New Delhi: A recent study by the State Bank of India (SBI) has recommended that the Reserve Bank of India (RBI) consider a 25 basis points (bps) reduction in the key benchmark lending rate in its forthcoming monetary policy. The recommendation comes amid expectations of continued benign retail inflation into the next financial year.
Since February, the RBI has already reduced the repo rate by 100 bps as consumer price index (CPI)-based inflation has moderated.
Following three consecutive rate cuts, the central bank paused in August. The Monetary Policy Committee (MPC), headed by the RBI Governor, is scheduled to meet on September 29 for a three-day review, with the policy decision set to be announced on October 1.
The SBI report, titled Prelude to MPC Meeting, noted that while central bank communication has been crucial in shaping market expectations and yields post-June, there is strong merit in implementing a September rate cut.

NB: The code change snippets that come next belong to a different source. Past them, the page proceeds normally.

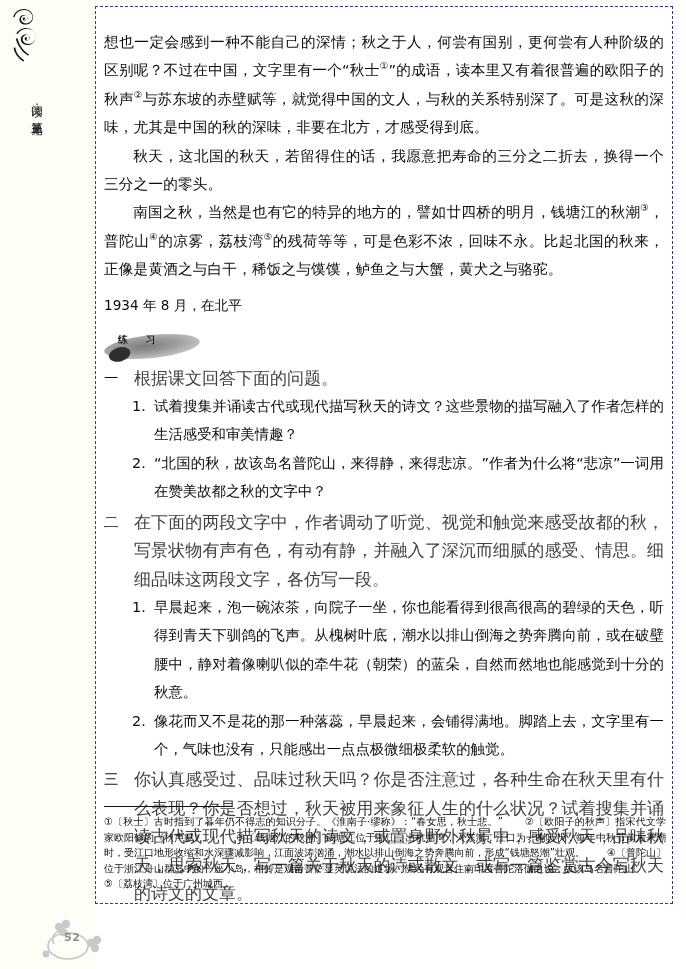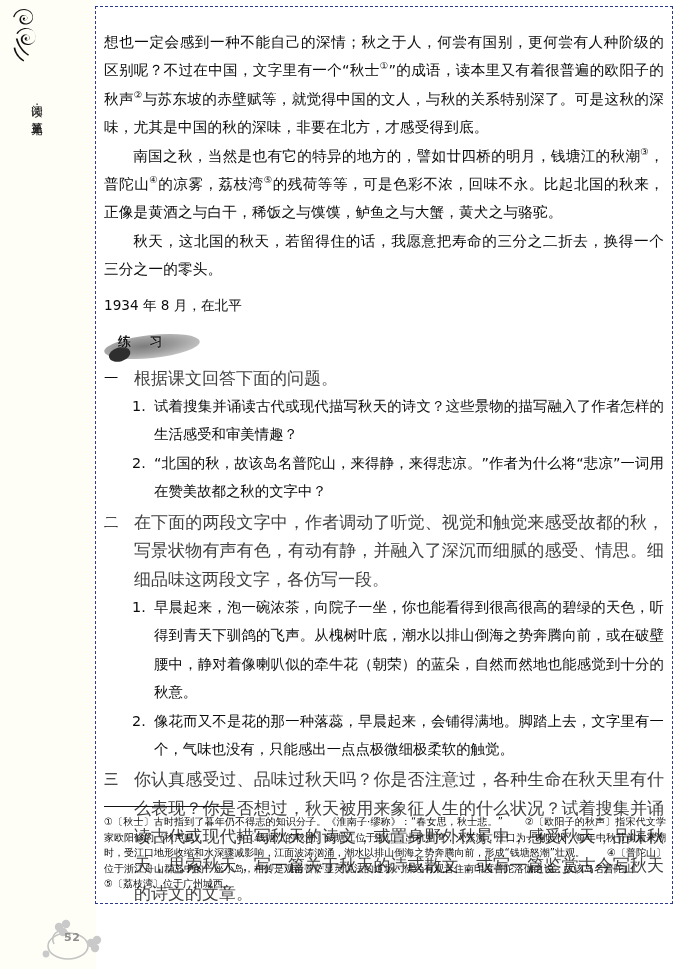--- a/index.html
+++ b/index.html
@@ -275,8 +275,8 @@
   <div class="body-col">
 
     <p class="para first" id="p1"><span>想也一定会感到一种不能自己的深情；秋之于人，何尝有国别，更何尝有人种阶级的区别呢？不过在中国，文字里有一个“秋士</span><span class="sup">①</span><span>”的成语，读本里又有着很普遍的欧阳子的秋声</span><span class="sup">②</span><span>与苏东坡的赤壁赋等，就觉得中国的文人，与秋的关系特别深了。可是这秋的深味，尤其是中国的秋的深味，非要在北方，才感受得到底。</span></p>
+    <p class="para indent" id="p3"><span>秋天，这北国的秋天，若留得住的话，我愿意把寿命的三分之二折去，换得一个三分之一的零头。</span></p>
     <p class="para indent" id="p2"><span>南国之秋，当然是也有它的特异的地方的，譬如廿四桥的明月，钱塘江的秋潮</span><span class="sup">③</span><span>，普陀山</span><span class="sup">④</span><span>的凉雾，荔枝湾</span><span class="sup">⑤</span><span>的残荷等等，可是色彩不浓，回味不永。比起北国的秋来，正像是黄酒之与白干，稀饭之与馍馍，鲈鱼之与大蟹，黄犬之与骆驼。</span></p>
-    <p class="para indent" id="p3"><span>秋天，这北国的秋天，若留得住的话，我愿意把寿命的三分之二折去，换得一个三分之一的零头。</span></p>
 
     <div class="dateline">1934 年 8 月，在北平</div>
 

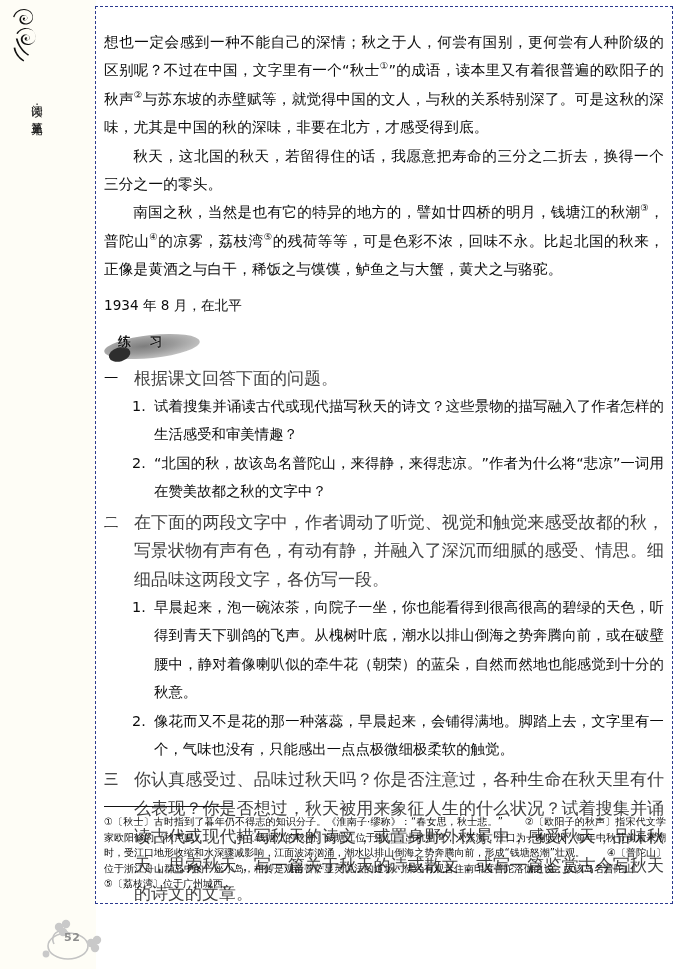--- a/index.html
+++ b/index.html
@@ -141,7 +141,7 @@
     position: absolute;
     left: 14px;
     top: 1px;
-    font-size: 13px;
+    font-size: 10px;
     font-weight: 700;
     color: #171717;
     letter-spacing: 7px;

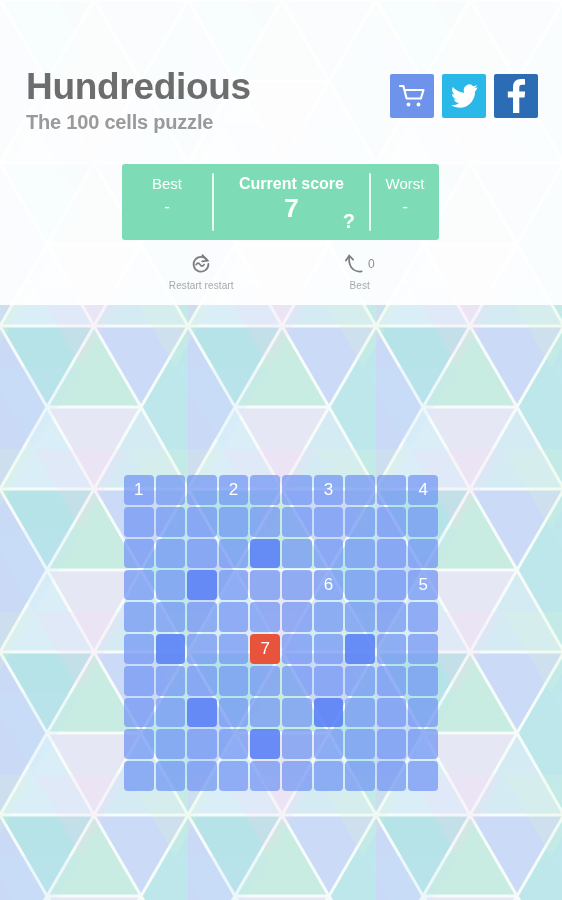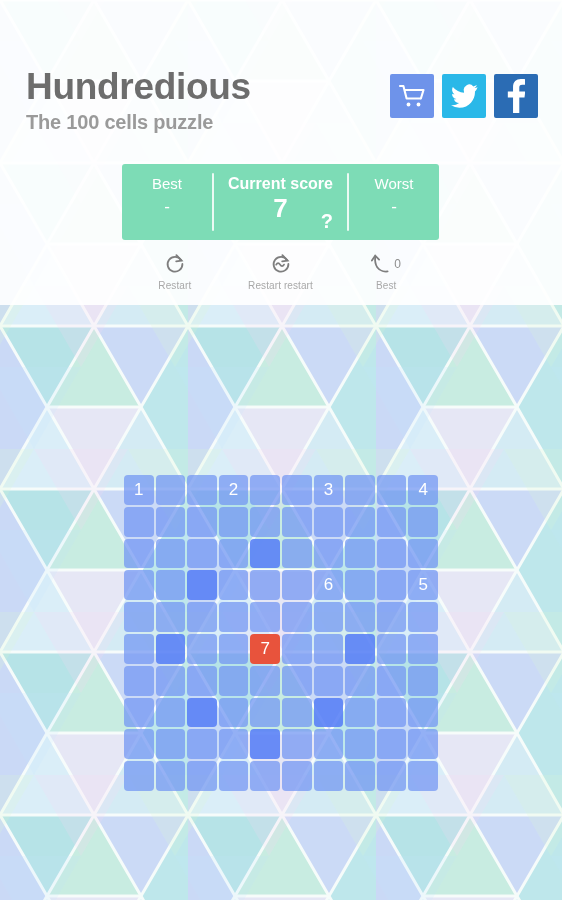--- a/index.html
+++ b/index.html
@@ -60,7 +60,7 @@
   }
   #score-best  { width:90px; }
   #score-current { flex:1;font-weight:bold; }
-  #score-worst { width:90px; }
+  #score-worst { width:68px; }
   .score-label { color:#ffffff; font-size:15px; line-height:17px; }
   .score-value { color:#ffffff; font-size:17px; line-height:30px; }
   #score-current .score-label { font-size:16px; }

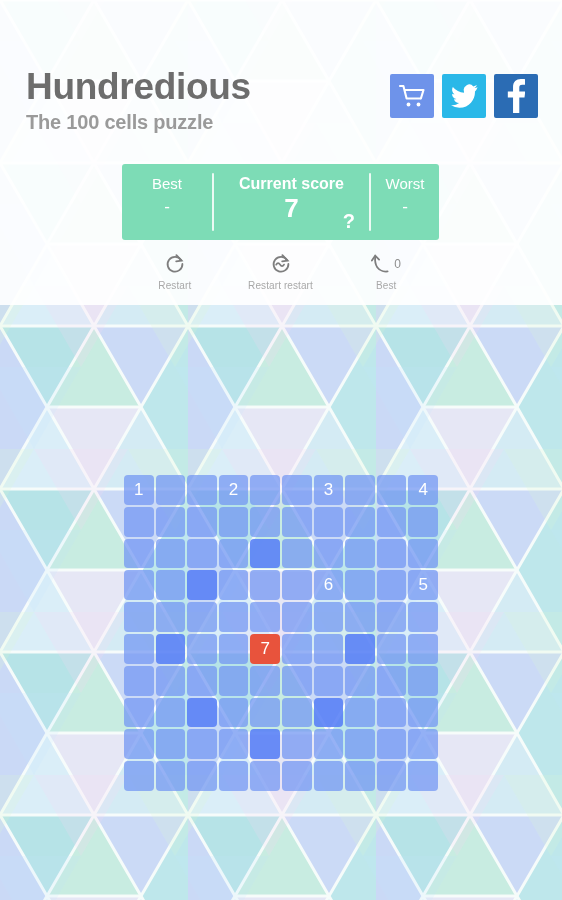--- a/index.html
+++ b/index.html
@@ -203,15 +203,6 @@
 
   <div id="actions">
 
-    <div class="action">
-      <div class="glyph">
-        <svg width="20" height="22" viewBox="0 0 20 22" fill="none" stroke="#7e7e7e" stroke-width="1.8" stroke-linecap="round">
-          <path d="M16.2 7.2A7.4 7.4 0 1 0 17.4 11"></path>
-          <path d="M11.4 2.2 L16.6 7.6 L11.2 8.3"></path>
-        </svg>
-      </div>
-      <div class="alabel">Restart</div>
-    </div>
 
     <div class="action">
       <div class="glyph">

The report emphasised that failing to cut rates could be a “Type 2 error,” as inflation is projected to remain below the RBI’s target range, with CPI expected to hover around 4% or less for FY26-27. With GST rationalisation, October CPI could dip as low as 1.1%, the lowest since 2004.

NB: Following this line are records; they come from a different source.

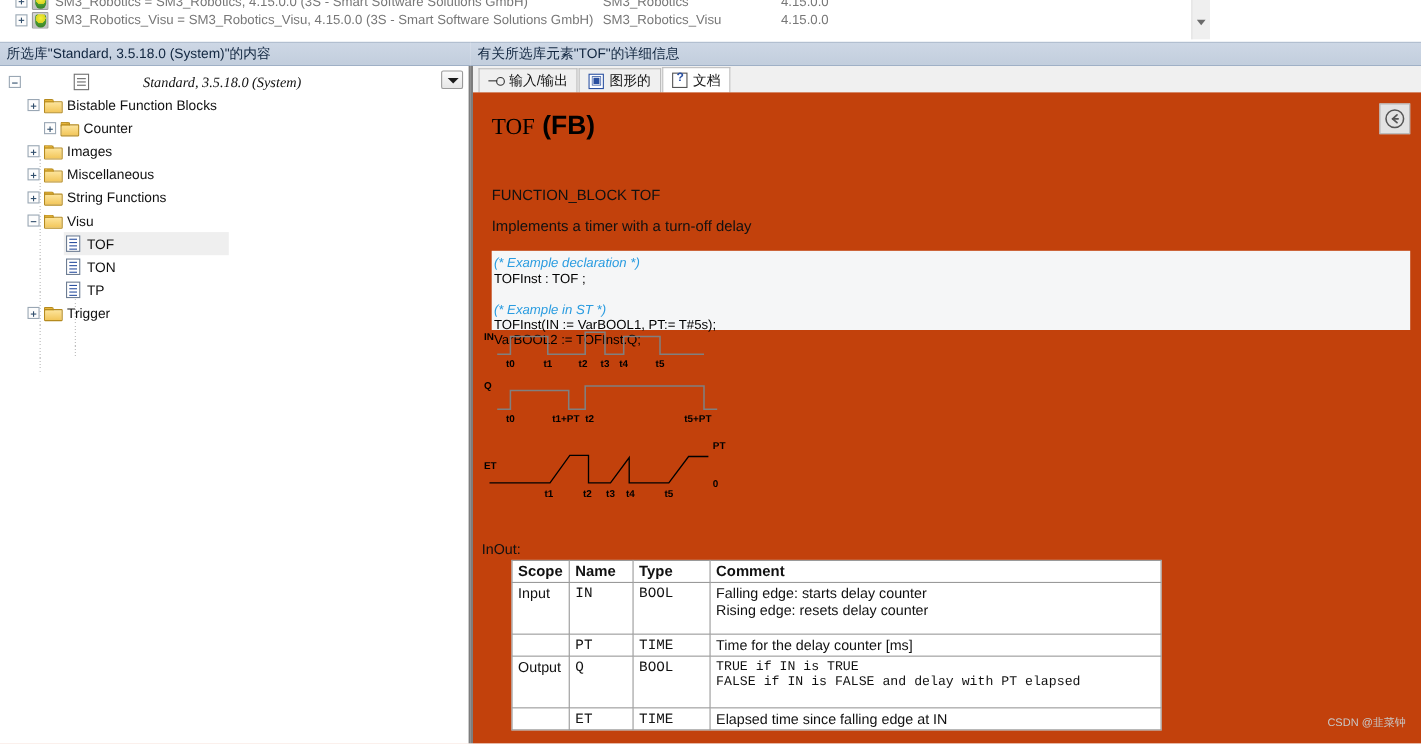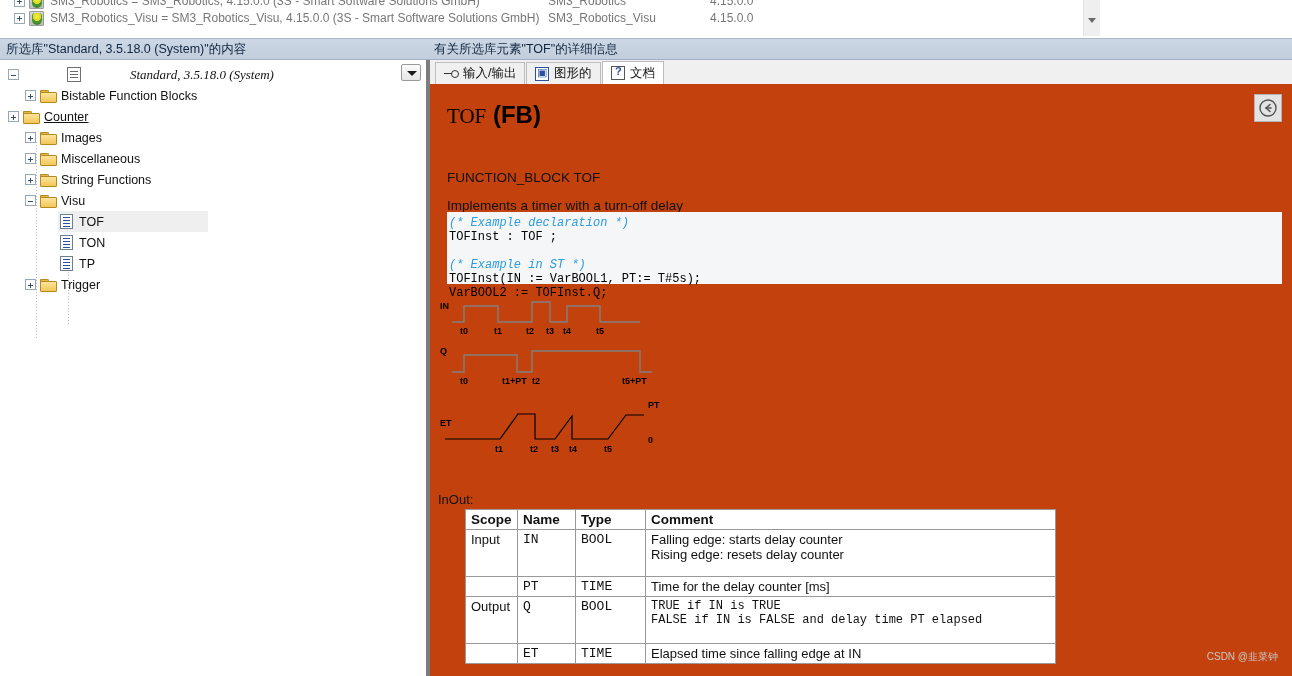--- a/index.html
+++ b/index.html
@@ -289,7 +289,7 @@
       <div class="folder"></div>
       <span>Bistable Function Blocks</span>
     </div>
-    <div class="tnode" style="left:8px; top:46px;text-decoration:underline;">
+    <div class="tnode" style="left:40px; top:46px;">
       <div class="plus"></div>
       <div class="folder"></div>
       <span>Counter</span>

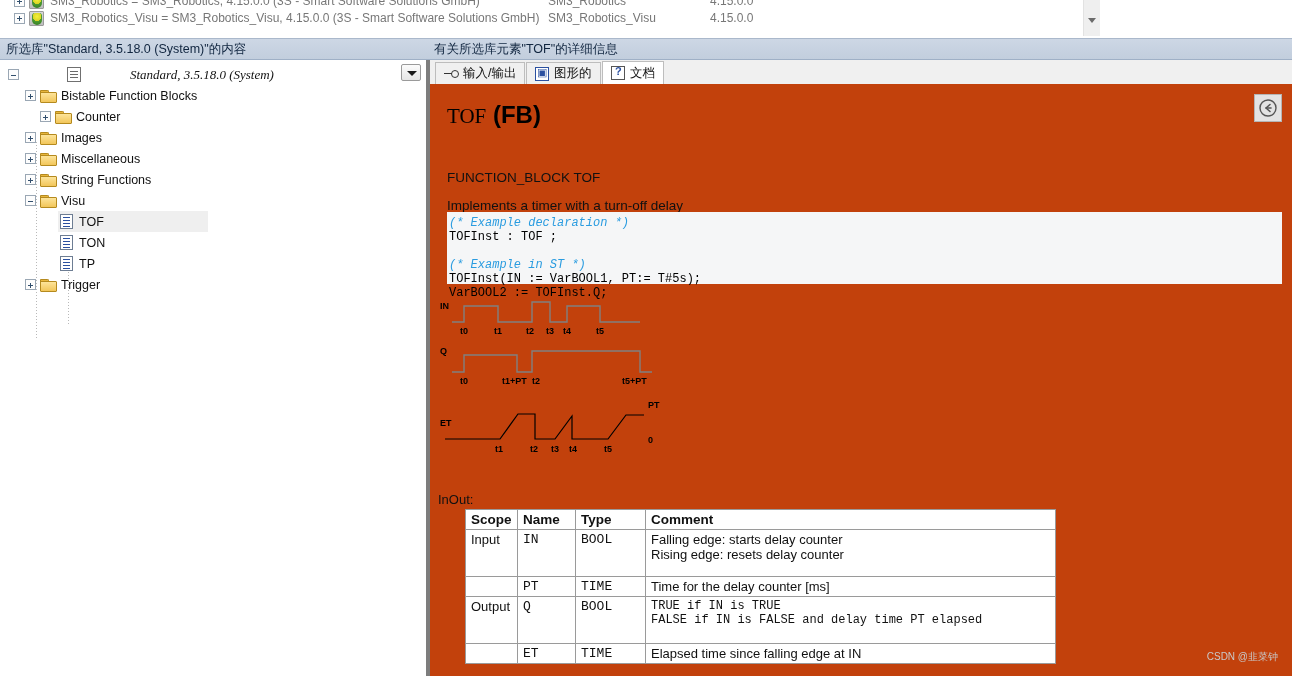--- a/index.html
+++ b/index.html
@@ -203,9 +203,9 @@
   .ln-desc { top:114px; }
 
   .codebox {
-    position:absolute; left:17px; top:128px; width:835px; height:72px;
+    position:absolute; left:17px; top:144px; width:835px; height:72px;
     background:#f5f6f7;
-    font-family:Liberation Mono, monospace; font-size:12px;
+    font-family:Liberation Sans, sans-serif; font-size:12px;
     color:#000; padding:4px 0 0 0; line-height:14px;
   }
   .codebox div { padding-left:2px; white-space:pre; }

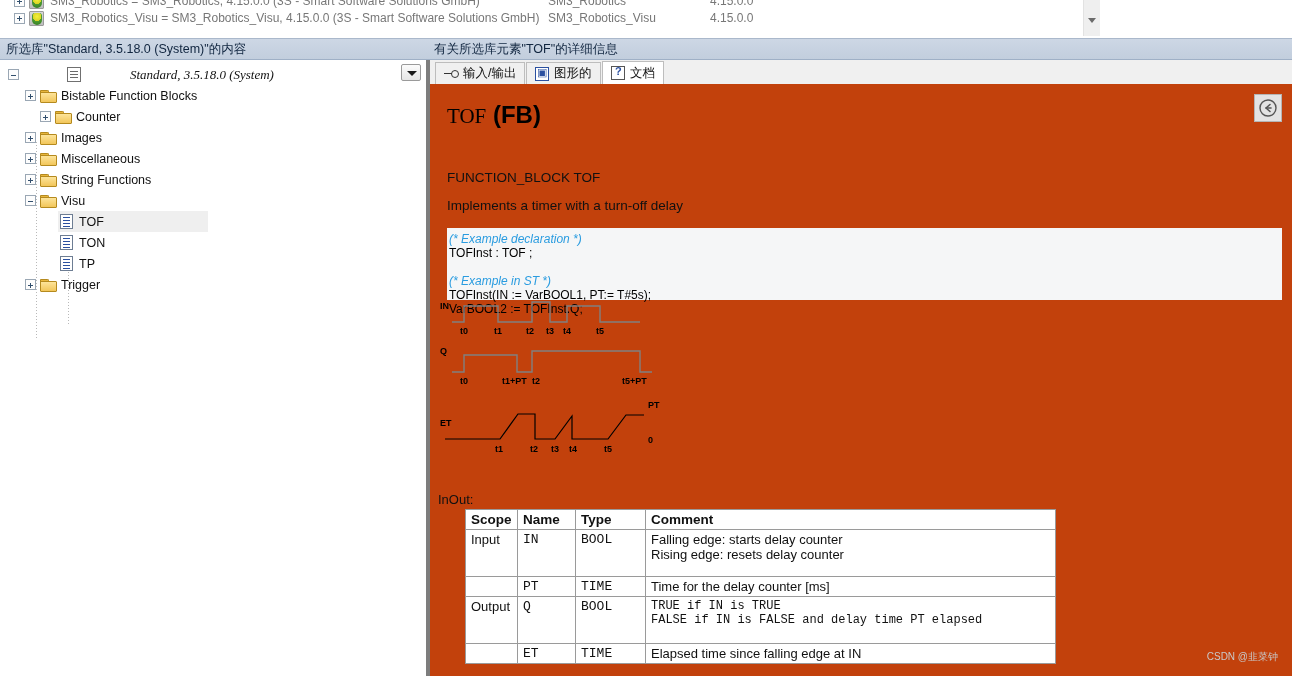--- a/index.html
+++ b/index.html
@@ -447,7 +447,7 @@
             <td class="mono">BOOL</td>
             <td>
               <div class="mono">TRUE if IN is TRUE</div>
-              <div class="mono">FALSE if IN is FALSE and delay time PT elapsed</div>
+              <div class="mono">FALSE if IN is FALSE and delay with PT elapsed</div>
             </td>
           </tr>
           <tr>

Authored by Soumya Kanti Ghosh, SBI’s Group Chief Economic Advisor, the study highlighted that past experiences, such as the 2019 GST-driven rate rationalisation, led to a rapid 35 bps decline in inflation. The report further projected an additional moderation of 20-30 bps in CPI due to the new CPI series and other structural factors.
The study concluded that a 25 bps rate cut in September would be the “best possible option” for the RBI, reinforcing its role as a forward-looking central bank, while ensuring compliance with the government-mandated CPI target of 4%, with a 2% margin on either side.